Sort through the entries below and pull out lines containing the word "kompetenti".
[Dataset records Boundary: Start]
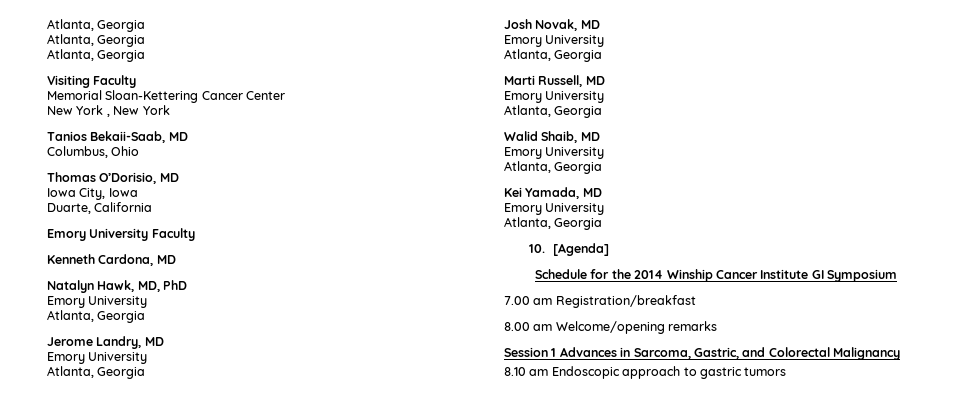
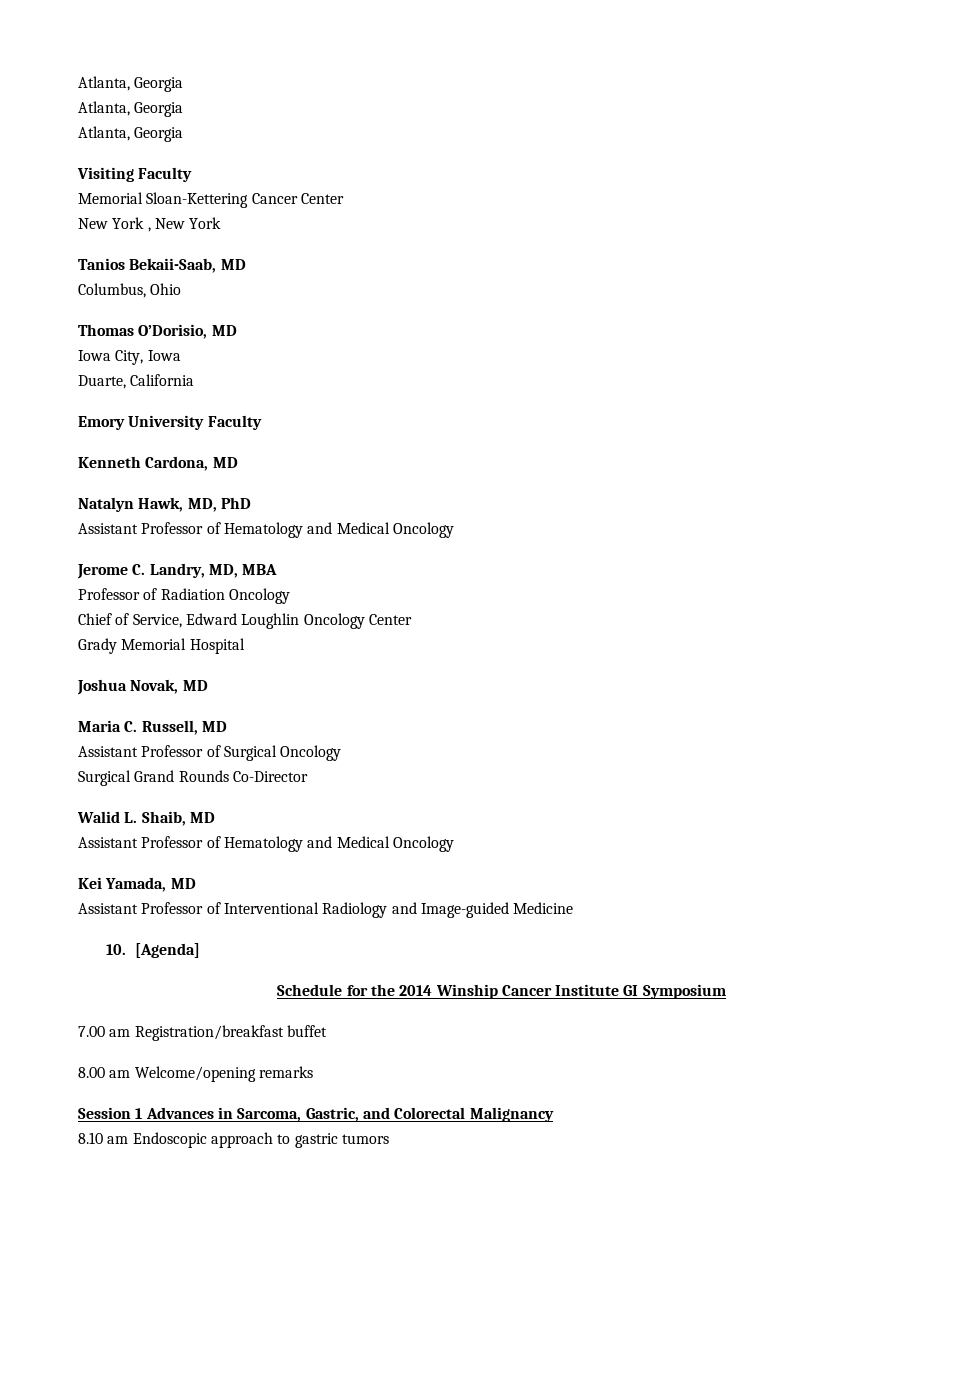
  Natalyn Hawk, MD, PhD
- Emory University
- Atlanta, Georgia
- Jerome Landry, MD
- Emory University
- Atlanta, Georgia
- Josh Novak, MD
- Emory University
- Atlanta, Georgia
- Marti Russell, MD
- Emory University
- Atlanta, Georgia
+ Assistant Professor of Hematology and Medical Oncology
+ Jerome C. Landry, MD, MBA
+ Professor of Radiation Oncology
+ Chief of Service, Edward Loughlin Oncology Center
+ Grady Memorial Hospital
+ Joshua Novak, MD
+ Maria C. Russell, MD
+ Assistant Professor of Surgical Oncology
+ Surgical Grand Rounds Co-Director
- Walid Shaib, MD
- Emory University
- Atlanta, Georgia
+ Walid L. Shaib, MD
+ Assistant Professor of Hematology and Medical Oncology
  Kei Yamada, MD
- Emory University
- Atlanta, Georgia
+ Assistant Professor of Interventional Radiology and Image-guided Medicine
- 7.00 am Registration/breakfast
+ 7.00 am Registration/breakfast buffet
[Dataset records Boundary: End]
[Dataset records Boundary: Start]
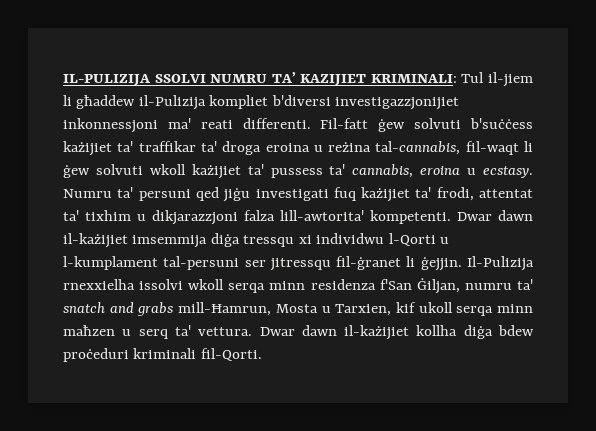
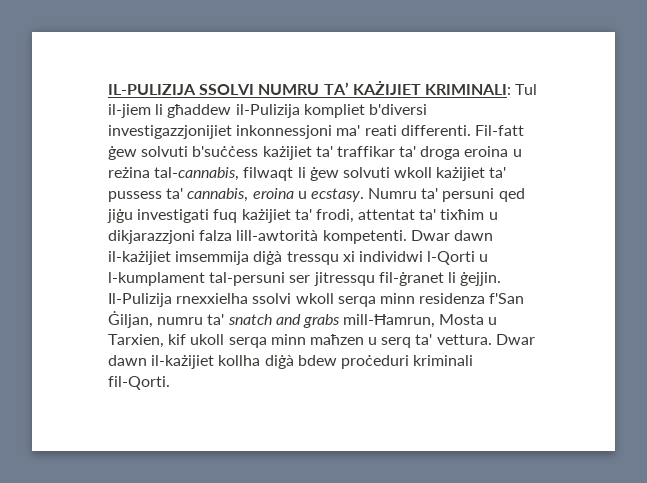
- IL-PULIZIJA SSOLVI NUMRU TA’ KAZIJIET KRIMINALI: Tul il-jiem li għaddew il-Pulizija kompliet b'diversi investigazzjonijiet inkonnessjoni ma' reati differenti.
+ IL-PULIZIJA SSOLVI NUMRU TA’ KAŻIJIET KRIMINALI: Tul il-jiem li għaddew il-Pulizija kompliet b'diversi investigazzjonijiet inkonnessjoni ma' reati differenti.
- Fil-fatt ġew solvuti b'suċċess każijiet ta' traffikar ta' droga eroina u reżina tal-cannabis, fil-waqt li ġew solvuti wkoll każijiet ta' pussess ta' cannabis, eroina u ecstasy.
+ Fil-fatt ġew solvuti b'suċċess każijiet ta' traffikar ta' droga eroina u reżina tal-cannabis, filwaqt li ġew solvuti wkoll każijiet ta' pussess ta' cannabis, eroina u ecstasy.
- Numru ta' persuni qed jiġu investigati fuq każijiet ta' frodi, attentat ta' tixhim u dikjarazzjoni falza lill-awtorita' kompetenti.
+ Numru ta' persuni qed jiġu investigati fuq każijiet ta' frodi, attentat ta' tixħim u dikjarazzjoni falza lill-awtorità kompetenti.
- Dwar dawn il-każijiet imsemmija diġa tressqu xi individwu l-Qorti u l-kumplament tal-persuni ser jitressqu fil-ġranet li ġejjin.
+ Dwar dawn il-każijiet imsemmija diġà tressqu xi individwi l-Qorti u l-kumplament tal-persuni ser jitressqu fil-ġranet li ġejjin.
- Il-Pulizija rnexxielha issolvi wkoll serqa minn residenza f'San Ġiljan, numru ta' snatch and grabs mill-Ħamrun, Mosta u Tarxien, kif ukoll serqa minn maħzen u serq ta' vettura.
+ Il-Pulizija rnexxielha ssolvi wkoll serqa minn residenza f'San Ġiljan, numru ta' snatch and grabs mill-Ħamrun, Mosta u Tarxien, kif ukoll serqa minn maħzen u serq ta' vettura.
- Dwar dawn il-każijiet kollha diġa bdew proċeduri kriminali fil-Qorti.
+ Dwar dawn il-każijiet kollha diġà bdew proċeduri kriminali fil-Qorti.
[Dataset records Boundary: End]
◆ **Task response**:
- Numru ta' persuni qed jiġu investigati fuq każijiet ta' frodi, attentat ta' tixhim u dikjarazzjoni falza lill-awtorita' kompetenti.
+ Numru ta' persuni qed jiġu investigati fuq każijiet ta' frodi, attentat ta' tixħim u dikjarazzjoni falza lill-awtorità kompetenti.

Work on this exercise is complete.